La phase de revenus joue, elle, un triple rôle. Se remettre à flot côté ressources (de plus en plus conséquents à mesure que vous construisez de bâtiments). Remporter divers bonus de PV en fonction de vos choix de développements actuels. Mais surtout changer d'ère, en jouant une carte fresque qui va vous offrir un bonus immédiat ou pour toute la période à venir.
Malgré sa simplicité apparente, Tapestry s'annonce comme un pur jeu de civilisation. Un choix de dynastie avec ses avantages propres à faire prospérer (17 dans la boîte de base). Une gestion de périodes temporelles (une partie se termine quand chaque joueur a atteint sa cinquième ère). Du développement à tout va (bâtiments, technologies). De la gestion de ressources. De l'exploration et du déploiement sur une carte monde.
Sur le papier donc, tous les ingrédients sont réunis. Mais dans les faits pourtant, on en ressort un peu déçu.
Race of Tapestry
En toute honnêteté, Tapestry n'est pas déplaisant à jouer. Et je salue chaleureusement l'initiative de Stonemaier Games d'avoir pris des risques, et d'essayer de proposer une autre vision d'un genre habituellement très cloisonné.
Mais deux choses m'ont profondément dérangées dans Tapestry, et qui font que je ne remettrai jamais les doigts dessus.
Déjà, la sur-édition gâche le jeu. En temps normal, je suis pourtant du genre à apprécier les figurines, surtout quand elles servent l'immersion et les mécaniques de jeu. Mais là c'est tout le contraire. Tapestry inclut une quinzaine de bâtiments spécifiques qui, en plus d'être moches, mal taillés et ne rendent pas du tout bien ensemble, sont utilisés pour le développement des capitales qui n'influence quasi en rien le score final de chacun. C'est ballot, surtout que ce petit "plaisir" grève le coût de la boîte et la fait frôler les trois chiffres, pour un jeu qui en dehors de ses illustrations de cartes n'est finalement pas spécialement beau.

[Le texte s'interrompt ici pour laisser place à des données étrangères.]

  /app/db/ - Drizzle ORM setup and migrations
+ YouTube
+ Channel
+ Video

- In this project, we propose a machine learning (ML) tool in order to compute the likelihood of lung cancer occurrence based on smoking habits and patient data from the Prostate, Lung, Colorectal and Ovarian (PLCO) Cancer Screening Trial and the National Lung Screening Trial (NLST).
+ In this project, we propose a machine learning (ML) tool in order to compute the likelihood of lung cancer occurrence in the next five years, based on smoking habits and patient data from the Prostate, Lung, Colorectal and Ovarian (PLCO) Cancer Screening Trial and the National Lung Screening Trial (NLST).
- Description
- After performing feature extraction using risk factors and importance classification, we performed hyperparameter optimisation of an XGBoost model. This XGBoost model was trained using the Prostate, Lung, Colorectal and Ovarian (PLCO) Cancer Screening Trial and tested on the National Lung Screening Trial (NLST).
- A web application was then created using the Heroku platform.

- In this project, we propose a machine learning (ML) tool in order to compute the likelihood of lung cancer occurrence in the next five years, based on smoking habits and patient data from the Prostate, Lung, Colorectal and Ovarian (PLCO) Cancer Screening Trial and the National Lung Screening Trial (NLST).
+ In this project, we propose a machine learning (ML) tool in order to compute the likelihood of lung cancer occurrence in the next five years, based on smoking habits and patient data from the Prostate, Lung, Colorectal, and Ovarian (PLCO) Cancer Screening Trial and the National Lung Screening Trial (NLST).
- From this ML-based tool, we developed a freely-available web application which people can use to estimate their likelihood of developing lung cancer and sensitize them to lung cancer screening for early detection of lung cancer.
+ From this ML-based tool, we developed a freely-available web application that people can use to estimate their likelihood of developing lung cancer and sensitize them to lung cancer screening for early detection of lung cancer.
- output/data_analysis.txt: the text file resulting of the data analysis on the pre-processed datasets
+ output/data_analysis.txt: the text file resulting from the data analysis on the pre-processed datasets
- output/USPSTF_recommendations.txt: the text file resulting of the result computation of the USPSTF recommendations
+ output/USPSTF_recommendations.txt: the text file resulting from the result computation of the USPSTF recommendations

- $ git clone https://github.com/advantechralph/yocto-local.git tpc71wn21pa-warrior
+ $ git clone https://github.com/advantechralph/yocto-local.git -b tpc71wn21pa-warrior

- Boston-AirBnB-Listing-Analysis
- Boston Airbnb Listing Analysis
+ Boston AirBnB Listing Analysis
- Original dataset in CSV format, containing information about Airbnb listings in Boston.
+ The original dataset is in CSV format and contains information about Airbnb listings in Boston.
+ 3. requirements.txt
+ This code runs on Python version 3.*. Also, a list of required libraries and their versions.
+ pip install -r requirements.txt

Et mon plus gros souci avec Tapestry, c'est que si tous les ingrédients d'un jeu de civilisation y sont, il lui manque une composante essentielle : l'âme.
Première raison, le manque d'interaction directe pour le genre. Le jeu n'offre quasiment aucun moyen d'agresser un adversaire. Et quand on peut, l'ensemble semble mal étudié. Car à moins de quatre joueurs, les règles et la carte monde sont ainsi faites qu'il est quasi peu probable de voir des joueurs "s'affronter" (une composante d'ailleurs "adoucie" par choix assumée de l'auteur). Et sur les pistes, c'est la logique qui prédomine : Vaut mieux se lancer sur une piste délaissée que de prendre le risque d'essayer d'aller plus vite qu'un adversaire sur une piste plus glamour.
Moi qui suis de ceux qui pensent qu'un joueur doit pouvoir gagner en se développant dans son coin, mais que l'on doit aussi laisser la possibilité d'aller taquiner ses voisins pour démontrer sa puissance d'une manière moins pacifiste.. et bien cela m'embête fichtrement.
Et il y a encore pire (désolé). C'est que même si le jeu est basé sur un système d'âges, on en ressent pas du tout l'effet de l'évolution. Comme les cartes fresques n'apportent pas de réels changements, que les technologies ne sont pas liées à des périodes, et que Tapestry offre en général une trop grande liberté niveau développement, on peut traverser la moitié de la carte avant d'avoir construit sa première maison. On peut voyager dans l'espace avant d'avoir découvert la roue. Cela nuit à l'immersion, et on se demande au final si le jeu ne ressemble pas plus à un jeu de courses qu'à un jeu de civilisation.